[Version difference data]
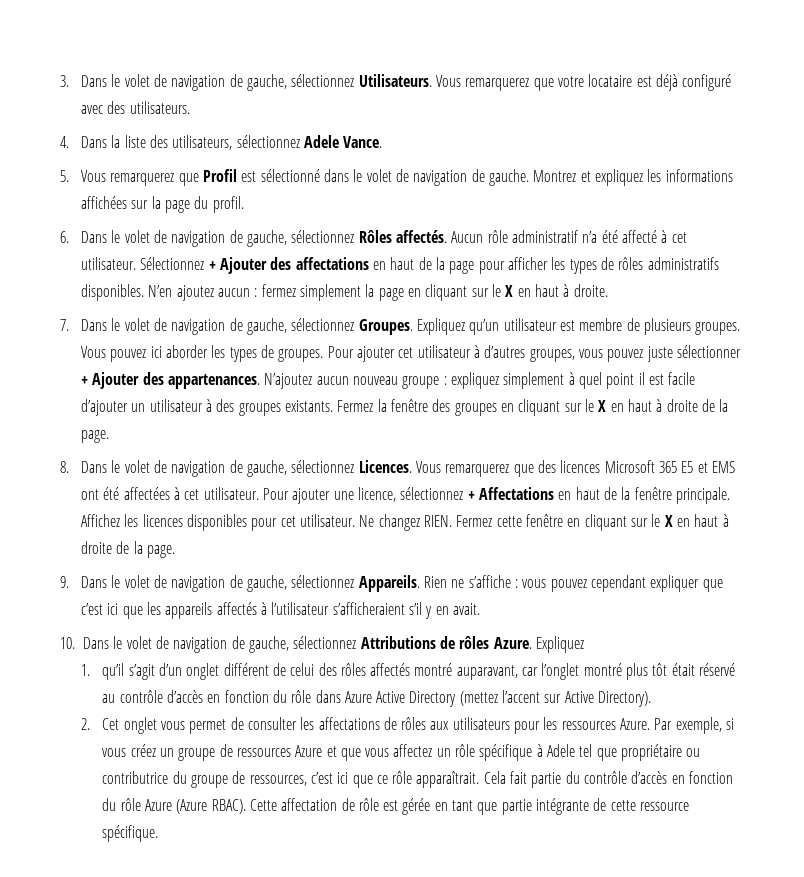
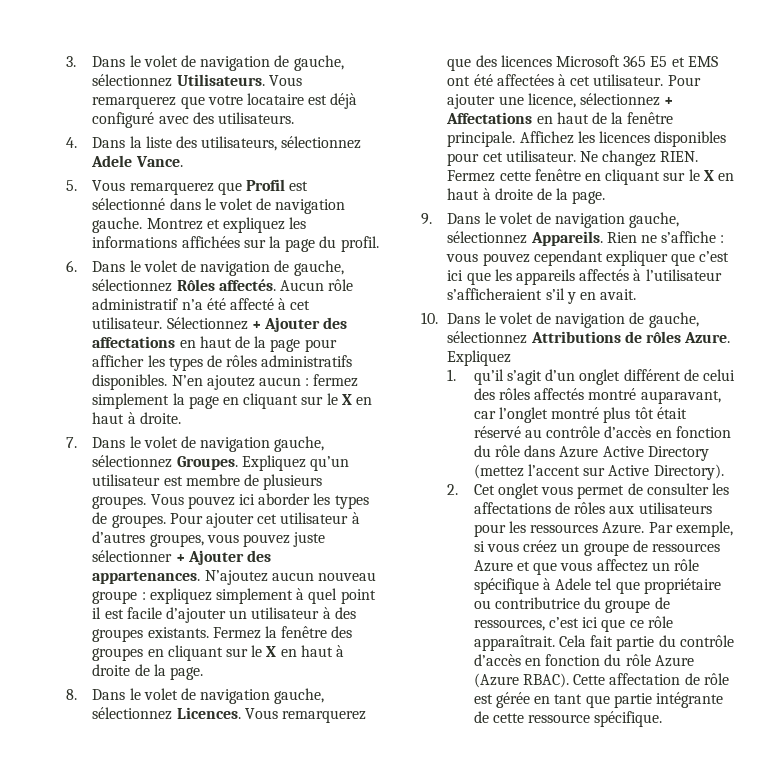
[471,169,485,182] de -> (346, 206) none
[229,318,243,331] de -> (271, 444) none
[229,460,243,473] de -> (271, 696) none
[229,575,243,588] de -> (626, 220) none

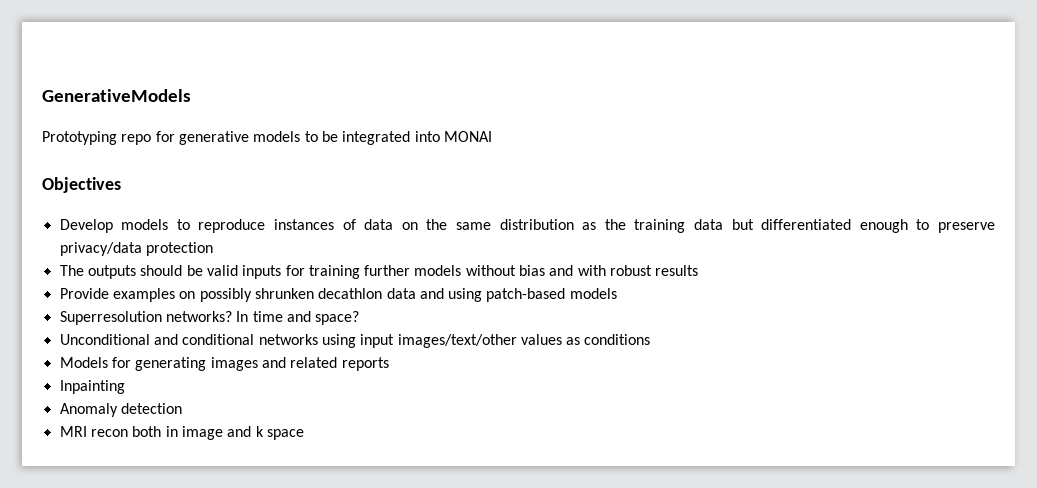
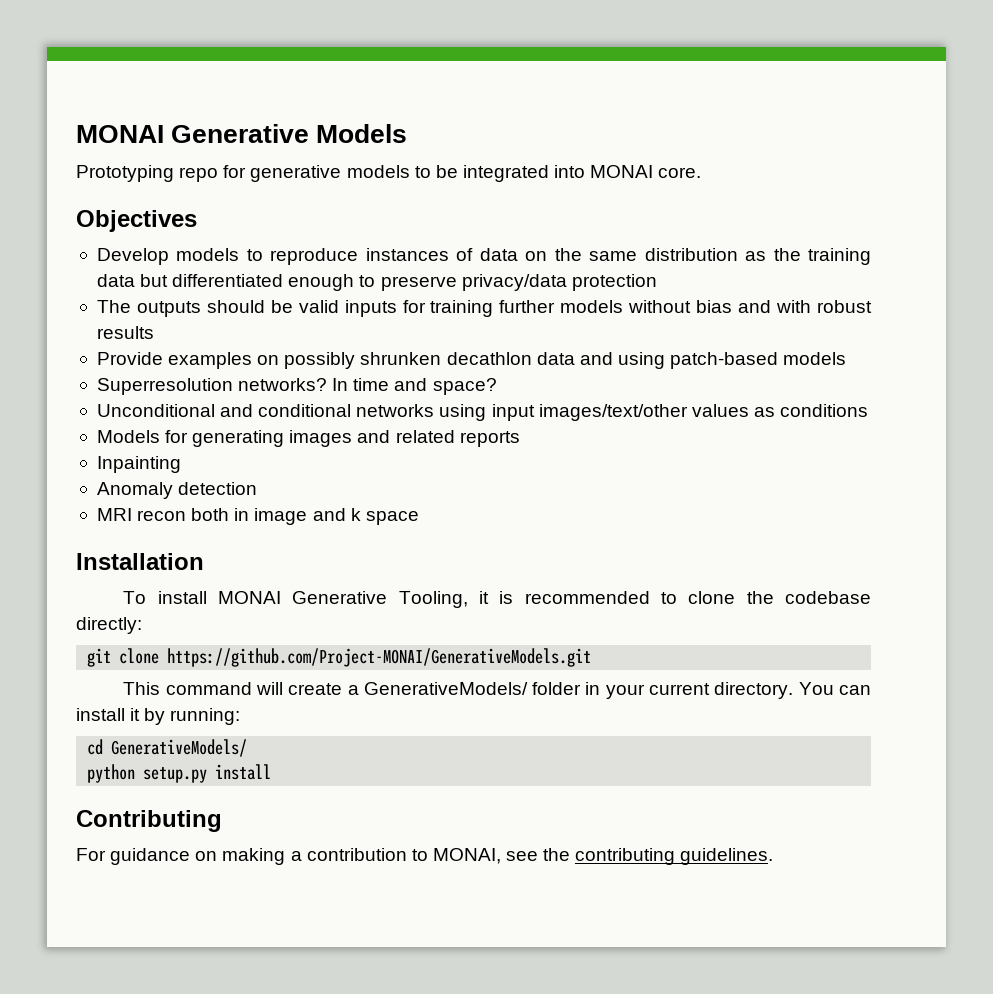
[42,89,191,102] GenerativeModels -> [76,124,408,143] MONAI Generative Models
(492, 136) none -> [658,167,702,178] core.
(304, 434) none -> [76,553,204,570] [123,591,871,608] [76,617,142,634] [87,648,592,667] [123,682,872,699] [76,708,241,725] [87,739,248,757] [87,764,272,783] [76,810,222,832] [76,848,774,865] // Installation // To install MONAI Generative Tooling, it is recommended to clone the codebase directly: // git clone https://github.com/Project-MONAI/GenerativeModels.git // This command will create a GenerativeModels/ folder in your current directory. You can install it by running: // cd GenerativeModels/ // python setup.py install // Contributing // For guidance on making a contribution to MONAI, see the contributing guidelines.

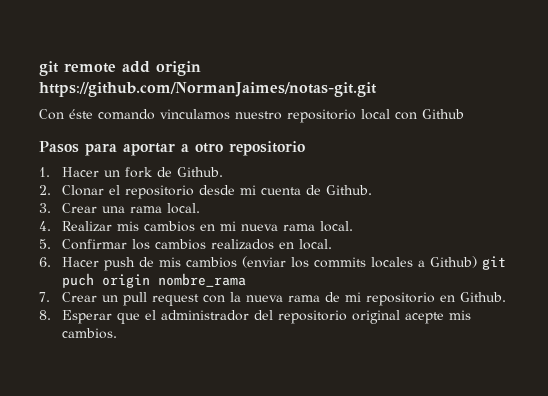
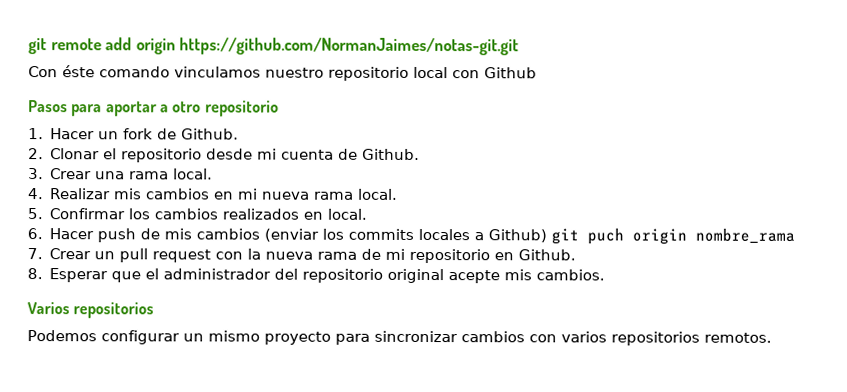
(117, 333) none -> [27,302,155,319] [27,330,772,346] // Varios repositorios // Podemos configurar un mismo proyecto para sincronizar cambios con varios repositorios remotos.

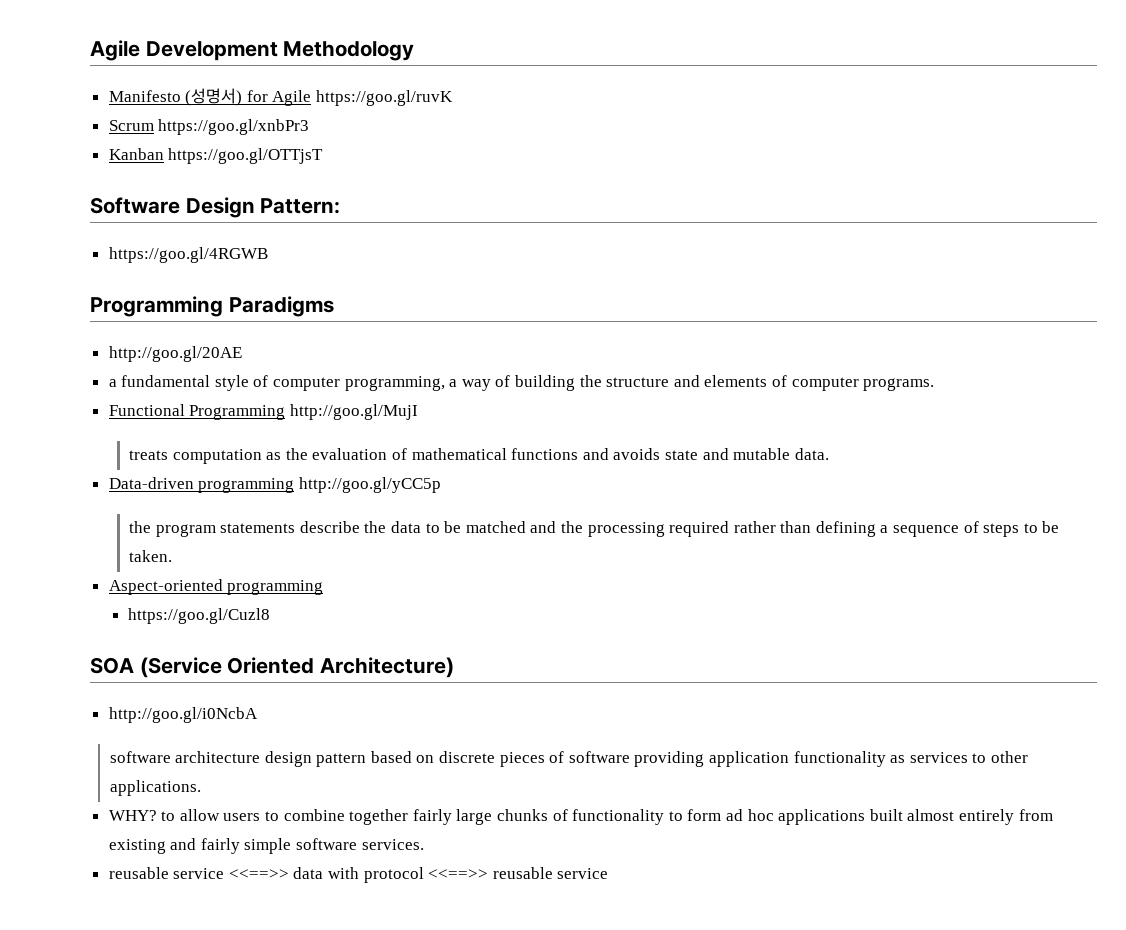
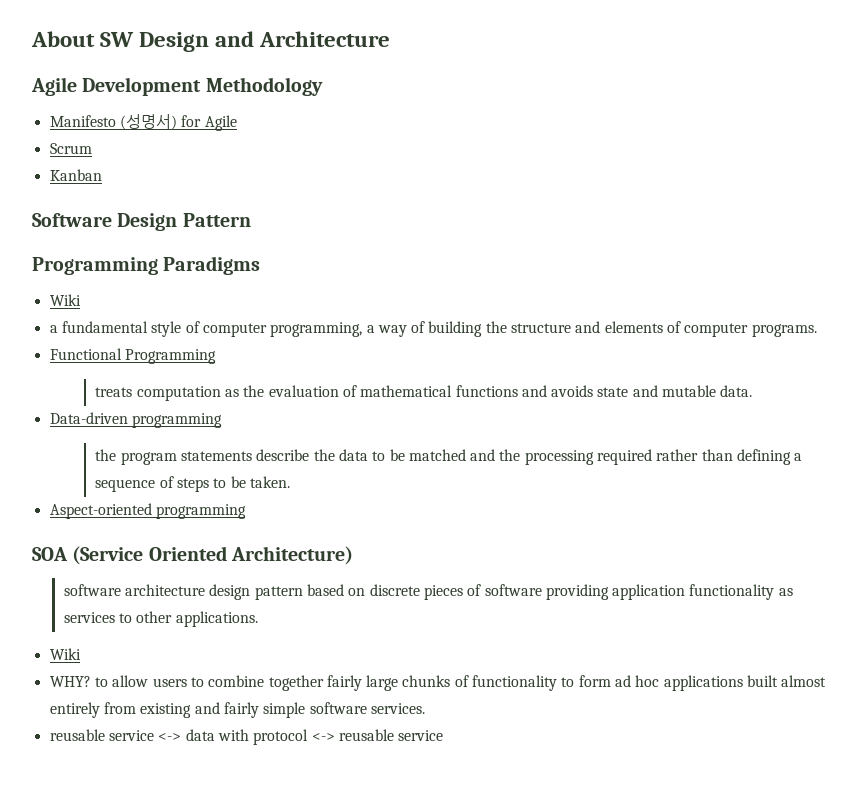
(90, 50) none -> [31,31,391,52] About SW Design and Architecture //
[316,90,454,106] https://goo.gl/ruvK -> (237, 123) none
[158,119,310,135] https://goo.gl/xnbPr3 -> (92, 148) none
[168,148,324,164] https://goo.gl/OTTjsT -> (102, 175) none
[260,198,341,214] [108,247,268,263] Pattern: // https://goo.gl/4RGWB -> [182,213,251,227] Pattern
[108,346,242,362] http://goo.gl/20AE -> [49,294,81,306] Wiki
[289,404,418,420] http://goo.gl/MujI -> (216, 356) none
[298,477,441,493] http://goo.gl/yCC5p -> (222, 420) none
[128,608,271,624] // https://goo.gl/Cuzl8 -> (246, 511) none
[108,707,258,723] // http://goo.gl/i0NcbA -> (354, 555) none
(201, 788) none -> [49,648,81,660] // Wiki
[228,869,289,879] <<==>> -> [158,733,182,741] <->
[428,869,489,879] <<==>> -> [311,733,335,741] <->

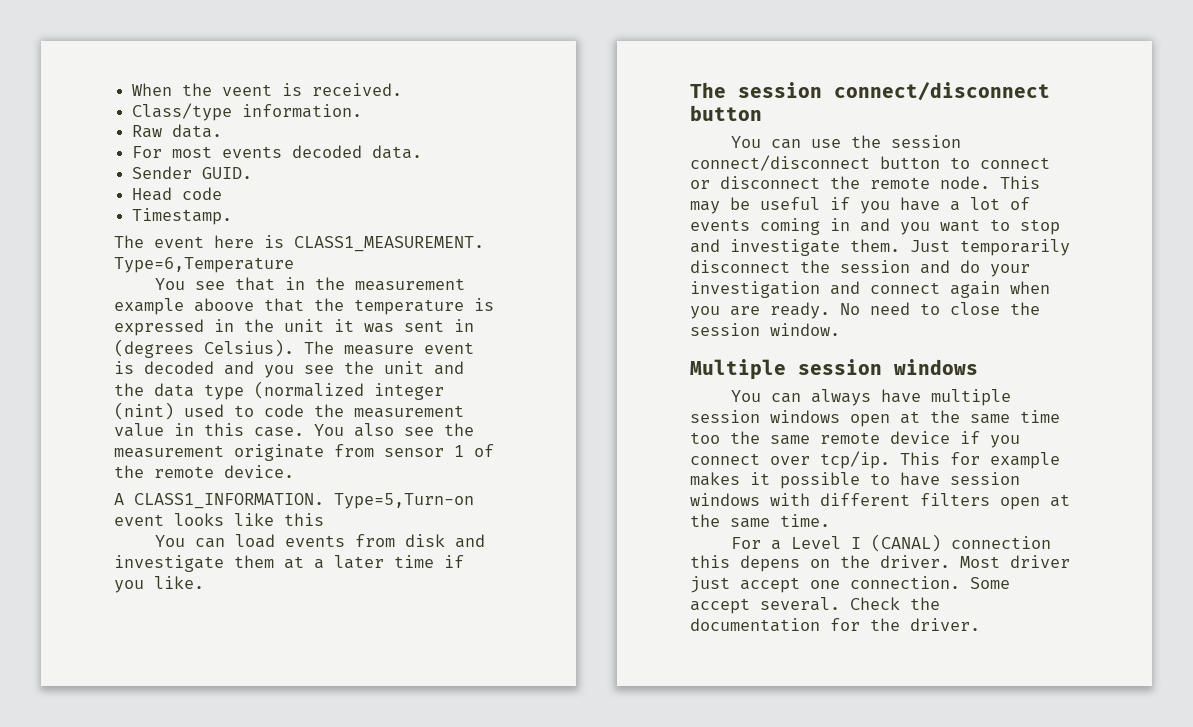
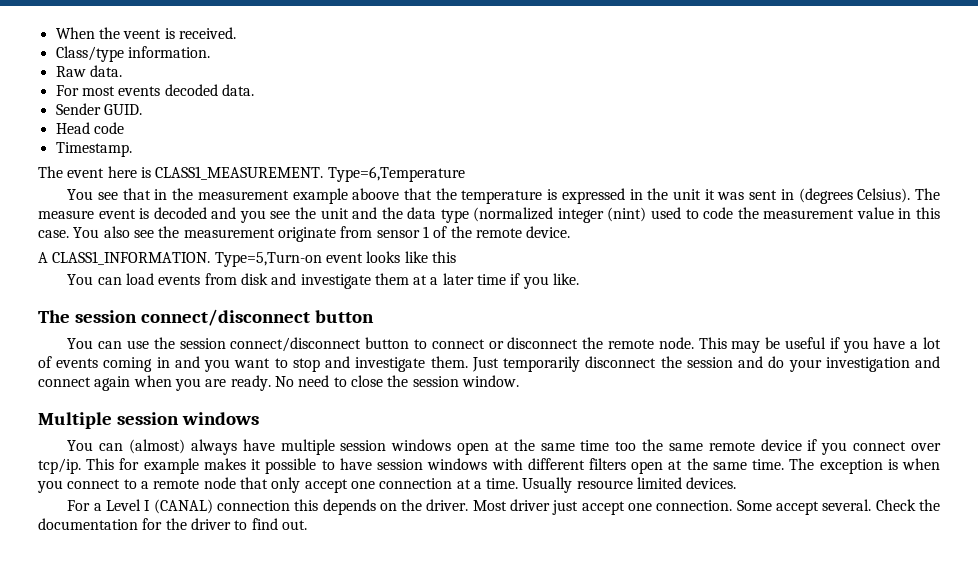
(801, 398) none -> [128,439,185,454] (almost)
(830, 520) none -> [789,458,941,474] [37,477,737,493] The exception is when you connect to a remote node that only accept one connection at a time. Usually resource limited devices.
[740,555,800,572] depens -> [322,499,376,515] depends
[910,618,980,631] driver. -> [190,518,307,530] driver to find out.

Instructions for the task: A faithful, complete copy of the records above is required, one that contains no pictures.

Solution:
[471,169,485,182] de -> (346, 206) none
[229,318,243,331] de -> (271, 444) none
[229,460,243,473] de -> (271, 696) none
[229,575,243,588] de -> (626, 220) none

[42,89,191,102] GenerativeModels -> [76,124,408,143] MONAI Generative Models
(492, 136) none -> [658,167,702,178] core.
(304, 434) none -> [76,553,204,570] [123,591,871,608] [76,617,142,634] [87,648,592,667] [123,682,872,699] [76,708,241,725] [87,739,248,757] [87,764,272,783] [76,810,222,832] [76,848,774,865] // Installation // To install MONAI Generative Tooling, it is recommended to clone the codebase directly: // git clone https://github.com/Project-MONAI/GenerativeModels.git // This command will create a GenerativeModels/ folder in your current directory. You can install it by running: // cd GenerativeModels/ // python setup.py install // Contributing // For guidance on making a contribution to MONAI, see the contributing guidelines.

(117, 333) none -> [27,302,155,319] [27,330,772,346] // Varios repositorios // Podemos configurar un mismo proyecto para sincronizar cambios con varios repositorios remotos.

(90, 50) none -> [31,31,391,52] About SW Design and Architecture //
[316,90,454,106] https://goo.gl/ruvK -> (237, 123) none
[158,119,310,135] https://goo.gl/xnbPr3 -> (92, 148) none
[168,148,324,164] https://goo.gl/OTTjsT -> (102, 175) none
[260,198,341,214] [108,247,268,263] Pattern: // https://goo.gl/4RGWB -> [182,213,251,227] Pattern
[108,346,242,362] http://goo.gl/20AE -> [49,294,81,306] Wiki
[289,404,418,420] http://goo.gl/MujI -> (216, 356) none
[298,477,441,493] http://goo.gl/yCC5p -> (222, 420) none
[128,608,271,624] // https://goo.gl/Cuzl8 -> (246, 511) none
[108,707,258,723] // http://goo.gl/i0NcbA -> (354, 555) none
(201, 788) none -> [49,648,81,660] // Wiki
[228,869,289,879] <<==>> -> [158,733,182,741] <->
[428,869,489,879] <<==>> -> [311,733,335,741] <->

(801, 398) none -> [128,439,185,454] (almost)
(830, 520) none -> [789,458,941,474] [37,477,737,493] The exception is when you connect to a remote node that only accept one connection at a time. Usually resource limited devices.
[740,555,800,572] depens -> [322,499,376,515] depends
[910,618,980,631] driver. -> [190,518,307,530] driver to find out.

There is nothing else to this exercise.